> **Exercise aim**
Transcribe the closing lines of the listing exactly, starting at the one that contains "- 6月20日を過ぎたり、停" and including the last.

> **Given data**
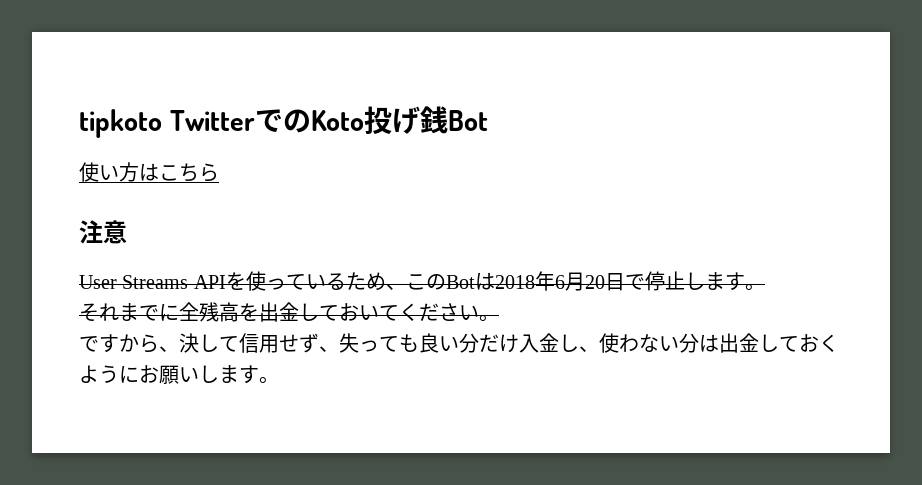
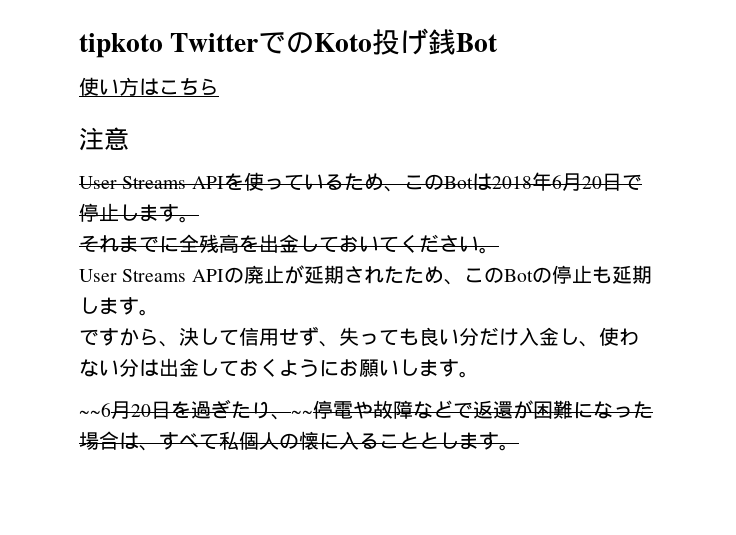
+ User Streams APIの廃止が延期されたため、このBotの停止も延期します。
+ ~~6月20日を過ぎたり、~~停電や故障などで返還が困難になった場合は、すべて私個人の懐に入ることとします。

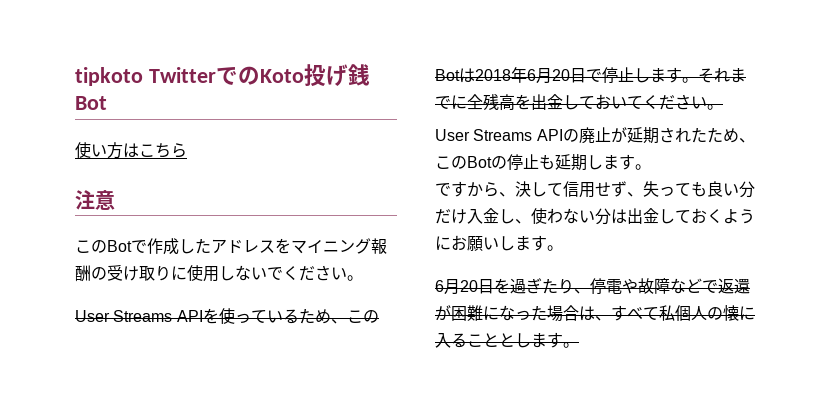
+ このBotで作成したアドレスをマイニング報酬の受け取りに使用しないでください。
- User Streams APIを使っているため、このBotは2018年6月20日で停止します。
- それまでに全残高を出金しておいてください。
+ User Streams APIを使っているため、このBotは2018年6月20日で停止します。それまでに全残高を出金しておいてください。
- ~~6月20日を過ぎたり、~~停電や故障などで返還が困難になった場合は、すべて私個人の懐に入ることとします。
+ 6月20日を過ぎたり、停電や故障などで返還が困難になった場合は、すべて私個人の懐に入ることとします。

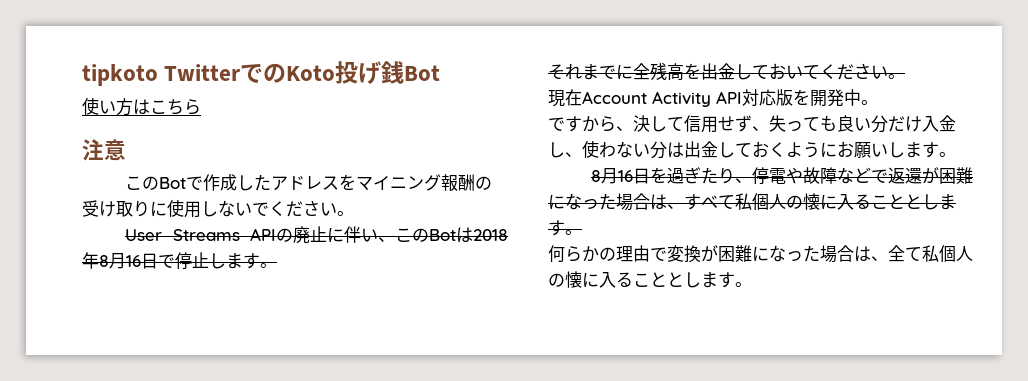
- User Streams APIを使っているため、このBotは2018年6月20日で停止します。それまでに全残高を出金しておいてください。
+ User Streams APIの廃止に伴い、このBotは2018年8月16日で停止します。
+ それまでに全残高を出金しておいてください。
- User Streams APIの廃止が延期されたため、このBotの停止も延期します。
+ 現在Account Activity API対応版を開発中。
- 6月20日を過ぎたり、停電や故障などで返還が困難になった場合は、すべて私個人の懐に入ることとします。
+ 8月16日を過ぎたり、停電や故障などで返還が困難になった場合は、すべて私個人の懐に入ることとします。
+ 何らかの理由で変換が困難になった場合は、全て私個人の懐に入ることとします。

> **Expected output**
- 6月20日を過ぎたり、停電や故障などで返還が困難になった場合は、すべて私個人の懐に入ることとします。
+ 8月16日を過ぎたり、停電や故障などで返還が困難になった場合は、すべて私個人の懐に入ることとします。
+ 何らかの理由で変換が困難になった場合は、全て私個人の懐に入ることとします。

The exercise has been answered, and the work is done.